The two-party system has caused America's decline because both parties are responsive to interest groups.  The special interests that are subsidized by the Fed, to include the banking system and Wall Street, the media, government, and much of big business, all contribute heavily to Republicans as well as Democrats.  General Electric (note: I own 200 GE shares) owns NBC and MSNBC, which were among the biggest supporters of Obama.  When Obama was elected the first thing he did was approve the Bush-Paulson bailout. Guess who benefited. GE Capital, of course.

To be committed to a two party system is to favor the status quo. On the other hand, the GOP is the more redeemable of the two parties.  Hence, I am active in the GOP.  The good news is that the omnibus spending bill has been defeated.  The bad news is that the tax deal, supported by many key Tea Party Republican representatives, included a large quantity of corrupt government spending that approached the Democrats' corrupt stimulus bill.

Daily Caller says of the tax bill:

Charles Krauthamer said it was horrible.
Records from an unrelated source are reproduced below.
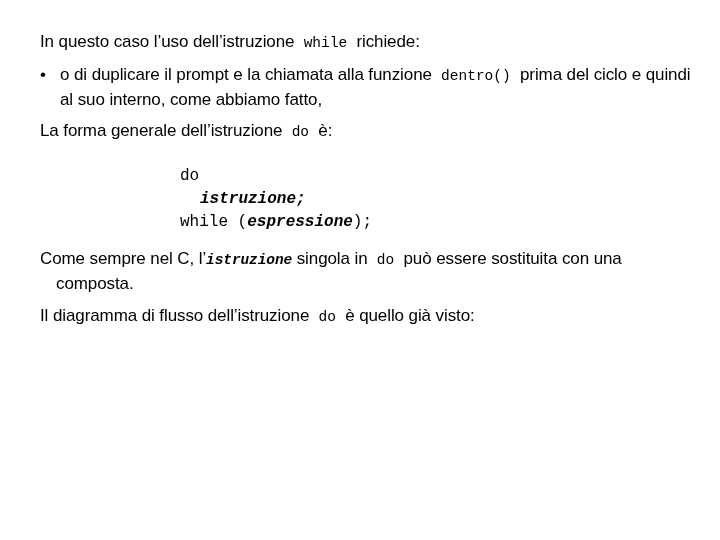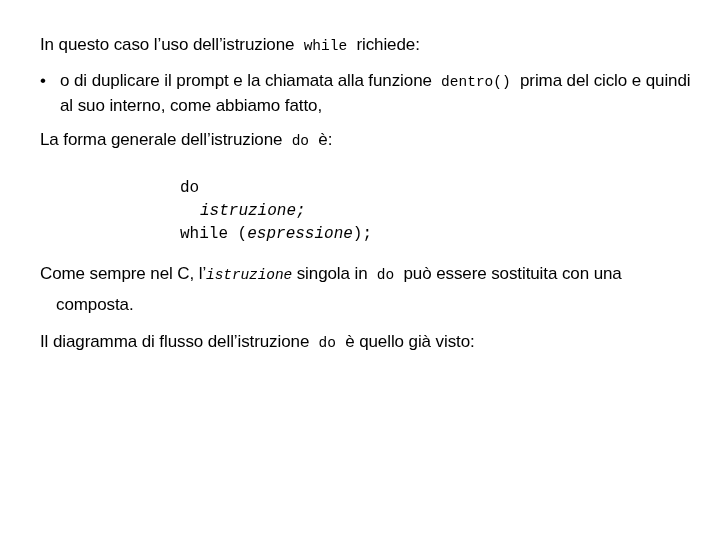"In questo caso l’uso dell’istruzione" .para { line-height: 29px -> 24px }
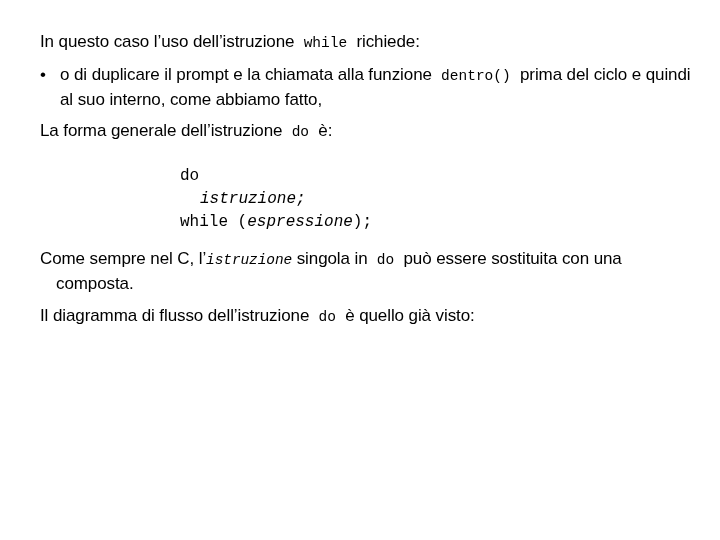"istruzione;" .codeblock .ph { font-weight: normal -> bold }
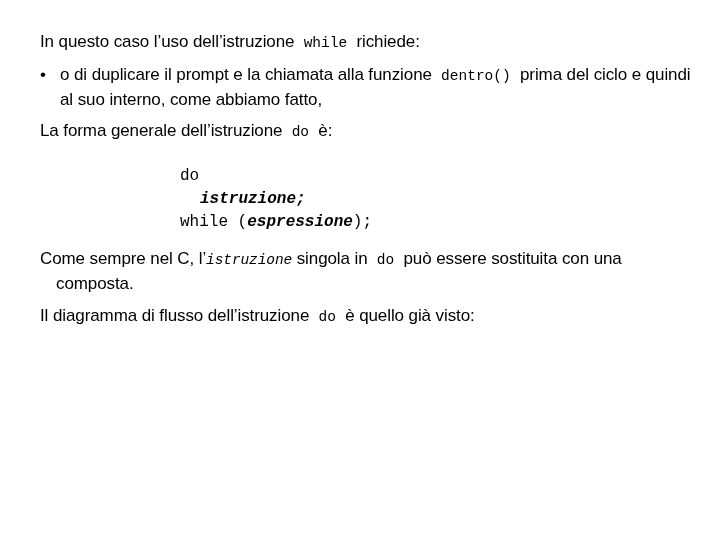"istruzione" .code-i { font-weight: normal -> bold }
Mitt Romney opposed it. Fiscal hawk legislators like Rep. Paul Ryan said it was the best deal they could get. And Coburn, who has railed against every unpaid for expenditure over the last year, kept largely quiet on the deal until the day of the vote when he offered an amendment to cut spending by $160 billion that was defeated, and then voted against the bill along with four other Republicans...Most telling, Tea Party groups founded by less experienced political operatives and based outside Washington – such as Tea Party Patriots and Tea Party Nation – opposed the deal vehemently. But hard line conservative groups in D.C., such as FreedomWorks and Americans for Tax Reform, backed it.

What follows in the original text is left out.